It's really simple: I was looking because I had a dead tractor since April. At my age, 77, time is even more precious than it once was? Plus we live on land and tractor is important here bouts.
I know log weights (woodweb.com has good charts for working in wood
) and have owned my WM LT15 sawmill for over 20 years-had a bunch of large logs on there. The mills frame width is well known too-28" and length w/o extensions is ~ 17'. I've sawed some larger by taking a slice here and there before and large logs are a chore on a manual mill so I use a chain hoist and nylon strap to turn the big boys. These mills are robust enough to allow any log that they might saw to sit there w/o issues. The off-grid cabin I'm building (when I have a tractor, which hasn't been since late April!) the foundation consists of concrete piers that have a connected assortment of oak 6x10 beams bolted to them. One particular beams weight is very well known to the ring finger on my left hand as it decided to squash that finger to about not much last fall while doing a two-man job alone. I drove my tractor out of the woods-~ a 15 minute run, then drove myself to our clinic to get whats was left of my fingertip attended to. I now have a decent newish fingernail.
That log pictured is far from my larger ones to be honest. I have a white oak that tipped which has a root ball thats maybe 15' in diameter and butt end is about 32". Extreme rainfalls for 3 years running has caused some big ones to no longer be held by thin hill soils. The biggest ones are around 135-150 years old on our place. I only saw for myself so I cut mostly falls.
Loaders specs I find on Tractordata.com are hard to decipher as brands vary in how they call out the loader capacities? Terms like breakout at pin or full height, etc. vary between them.
A utility tractor is commonly unable to off-load or load a log truck with high standards. loggers who run sawmills too, know this and use goosenecks to deliver to users like me who have tractors that only go so high or lack lift capacity or stability of typical log handling loaders.
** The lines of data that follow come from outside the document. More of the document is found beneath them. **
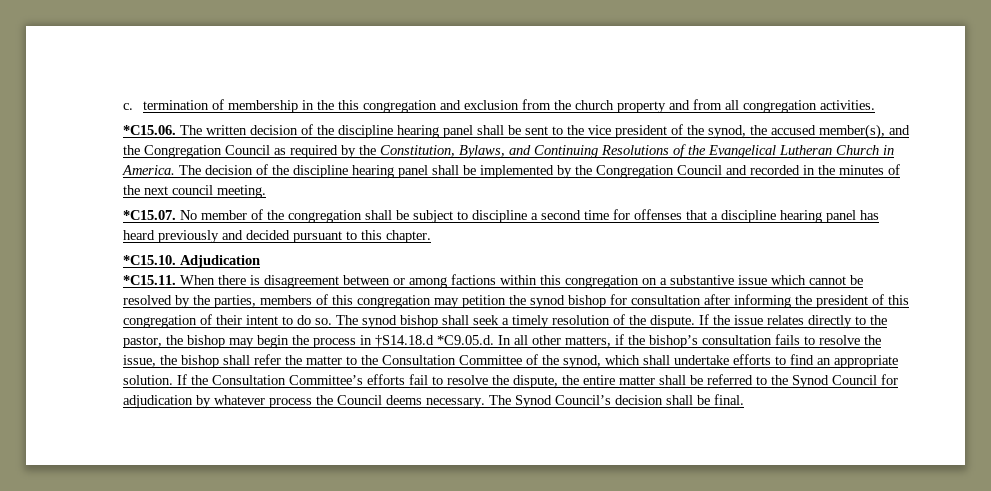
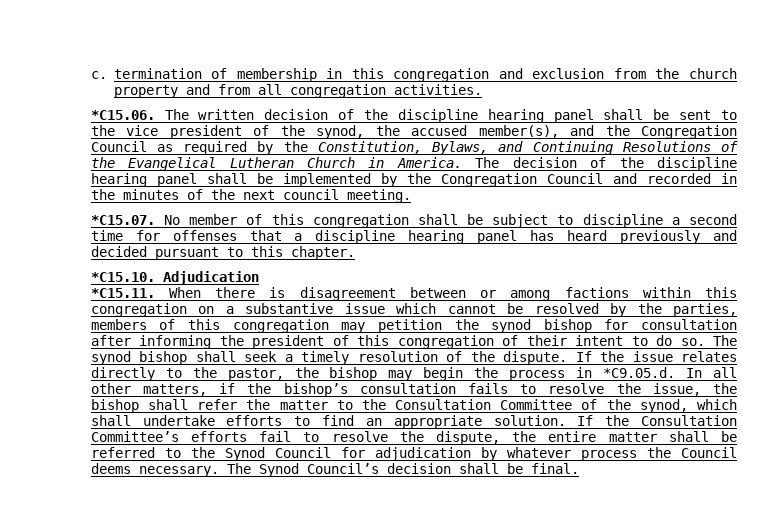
- c. termination of membership in the this congregation and exclusion from the church property and from all congregation activities.
+ c. termination of membership in this congregation and exclusion from the church property and from all congregation activities.
- *C15.07. No member of the congregation shall be subject to discipline a second time for offenses that a discipline hearing panel has heard previously and decided pursuant to this chapter.
+ *C15.07. No member of this congregation shall be subject to discipline a second time for offenses that a discipline hearing panel has heard previously and decided pursuant to this chapter.
- If the issue relates directly to the pastor, the bishop may begin the process in †S14.18.d *C9.05.d. In all other matters, if the bishop’s consultation fails to resolve the issue, the bishop shall refer the matter to the Consultation Committee of the synod, which shall undertake efforts to find an appropriate solution.
+ If the issue relates directly to the pastor, the bishop may begin the process in *C9.05.d. In all other matters, if the bishop’s consultation fails to resolve the issue, the bishop shall refer the matter to the Consultation Committee of the synod, which shall undertake efforts to find an appropriate solution.

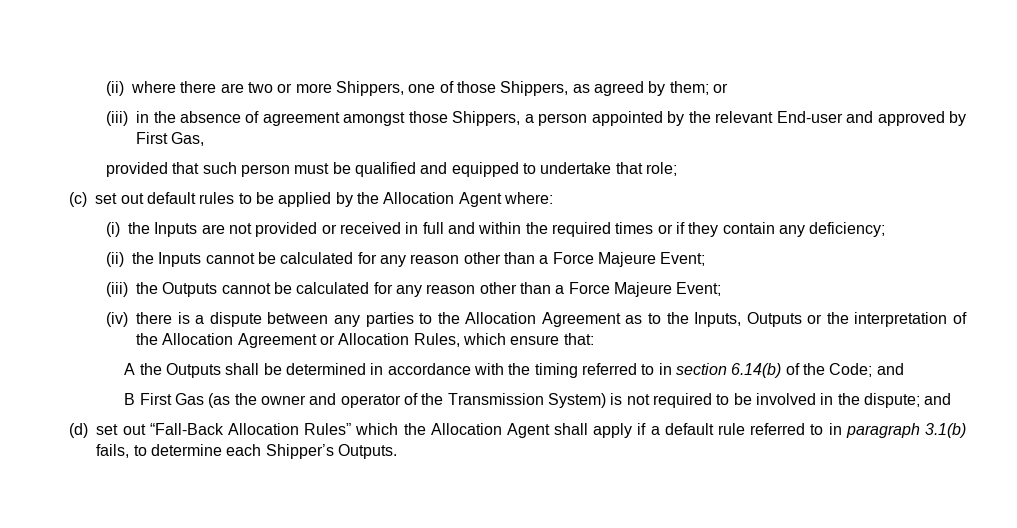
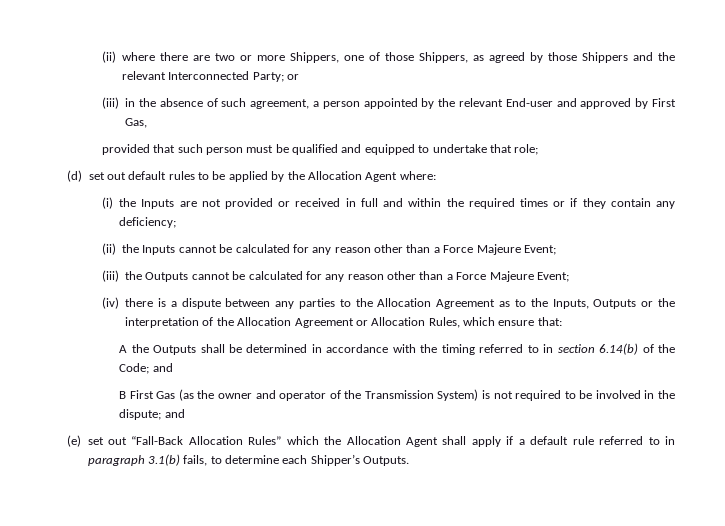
- (ii) where there are two or more Shippers, one of those Shippers, as agreed by them; or
+ (ii) where there are two or more Shippers, one of those Shippers, as agreed by those Shippers and the relevant Interconnected Party; or
- (iii) in the absence of agreement amongst those Shippers, a person appointed by the relevant End-user and approved by First Gas,
+ (iii) in the absence of such agreement, a person appointed by the relevant End-user and approved by First Gas,
- (c) set out default rules to be applied by the Allocation Agent where:
+ (d) set out default rules to be applied by the Allocation Agent where:
- (d) set out “Fall-Back Allocation Rules” which the Allocation Agent shall apply if a default rule referred to in paragraph 3.1(b) fails, to determine each Shipper’s Outputs.
+ (e) set out “Fall-Back Allocation Rules” which the Allocation Agent shall apply if a default rule referred to in paragraph 3.1(b) fails, to determine each Shipper’s Outputs.

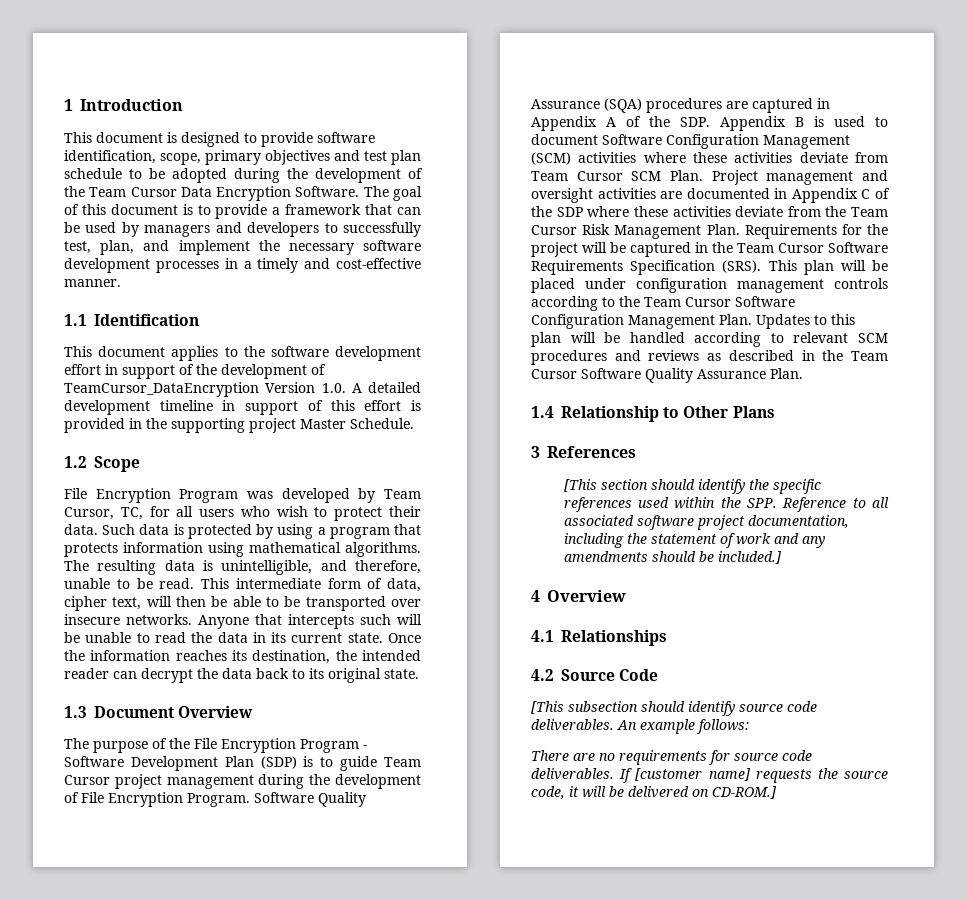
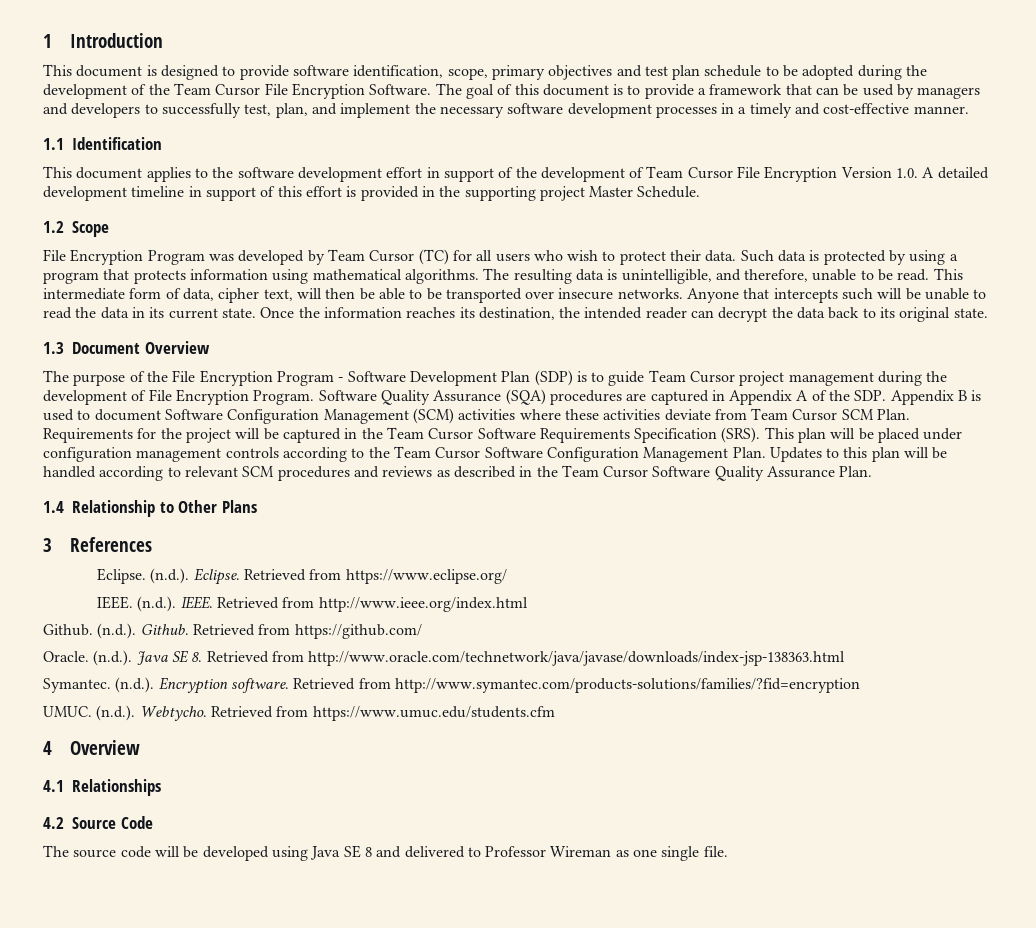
- This document is designed to provide software identification, scope, primary objectives and test plan schedule to be adopted during the development of the Team Cursor Data Encryption Software.
+ This document is designed to provide software identification, scope, primary objectives and test plan schedule to be adopted during the development of the Team Cursor File Encryption Software.
- This document applies to the software development effort in support of the development of TeamCursor_DataEncryption Version 1.0. A detailed development timeline in support of this effort is provided in the supporting project Master Schedule.
+ This document applies to the software development effort in support of the development of Team Cursor File Encryption Version 1.0. A detailed development timeline in support of this effort is provided in the supporting project Master Schedule.
- File Encryption Program was developed by Team Cursor, TC, for all users who wish to protect their data.
+ File Encryption Program was developed by Team Cursor (TC) for all users who wish to protect their data.
- Project management and oversight activities are documented in Appendix C of the SDP where these activities deviate from the Team Cursor Risk Management Plan.
- [This section should identify the specific references used within the SPP. Reference to all associated software project documentation, including the statement of work and any amendments should be included.]
+ Eclipse. (n.d.). Eclipse. Retrieved from https://www.eclipse.org/
+ IEEE. (n.d.). IEEE. Retrieved from http://www.ieee.org/index.html
+ Github. (n.d.). Github. Retrieved from https://github.com/
+ Oracle. (n.d.). Java SE 8. Retrieved from http://www.oracle.com/technetwork/java/javase/downloads/index-jsp-138363.html
+ Symantec. (n.d.). Encryption software. Retrieved from http://www.symantec.com/products-solutions/families/?fid=encryption
+ UMUC. (n.d.). Webtycho. Retrieved from https://www.umuc.edu/students.cfm
- [This subsection should identify source code deliverables. An example follows:
- There are no requirements for source code deliverables. If [customer name] requests the source code, it will be delivered on CD-ROM.]
+ The source code will be developed using Java SE 8 and delivered to Professor Wireman as one single file.

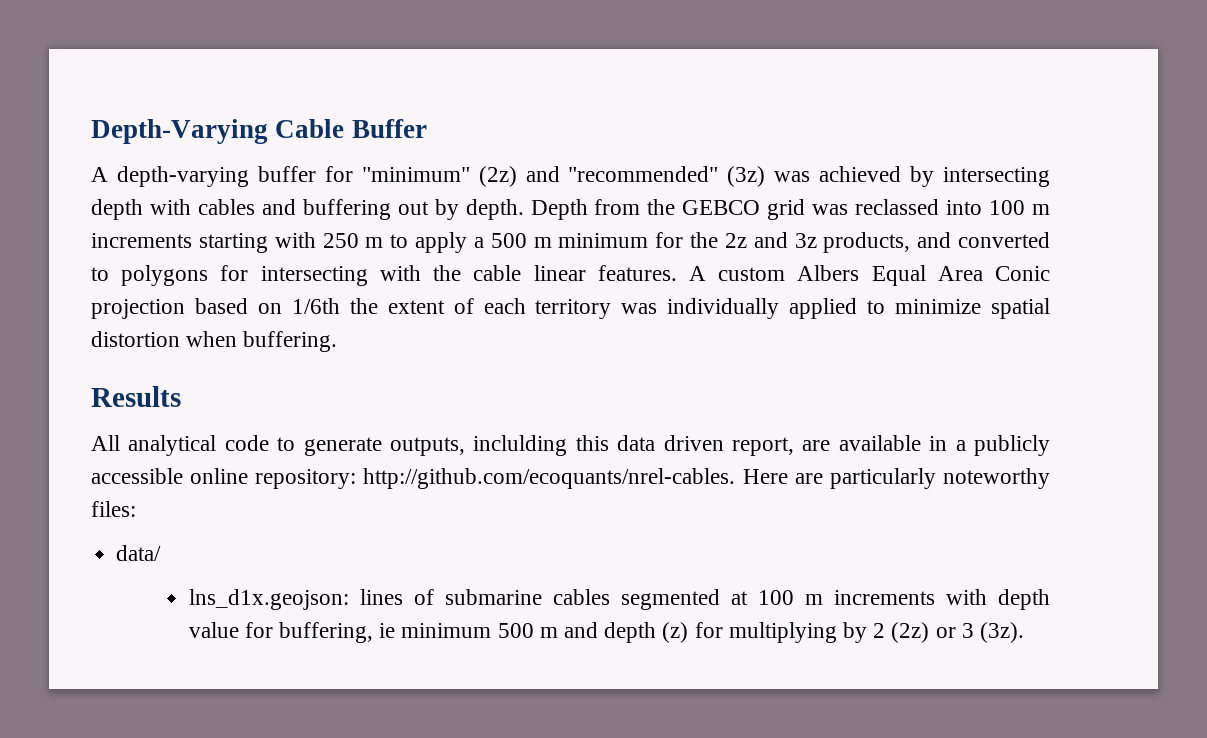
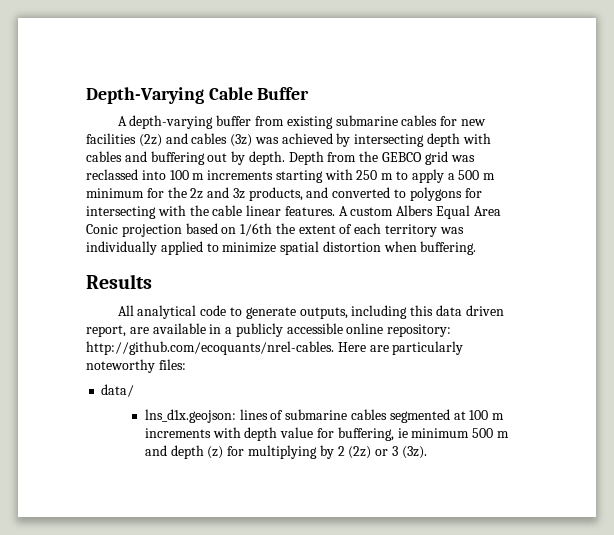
- A depth-varying buffer for "minimum" (2z) and "recommended" (3z) was achieved by intersecting depth with cables and buffering out by depth.
+ A depth-varying buffer from existing submarine cables for new facilities (2z) and cables (3z) was achieved by intersecting depth with cables and buffering out by depth.
- All analytical code to generate outputs, inclulding this data driven report, are available in a publicly accessible online repository: http://github.com/ecoquants/nrel-cables. Here are particularly noteworthy files:
+ All analytical code to generate outputs, including this data driven report, are available in a publicly accessible online repository: http://github.com/ecoquants/nrel-cables. Here are particularly noteworthy files:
Some custom saw mill services use skid steers nowdays because of their power to load large logs.
As of yesterday, I found out my DK35SE is repaired (complete clutch job) and go up to fetch it today with a rollback truck. I was about to the point of buying another given some washed out roads and some pine trees I'd dropped lying with bugs feasting on them no doubt. I may buy anyway and move up a few years? -then sell mine, which looks newish and now runs great.
2016 Kubota MX4800 vs. 2010 Kioti DK35SE both geared tractors, similar hours, that is on my mind... and I have a certain fear of re-gen!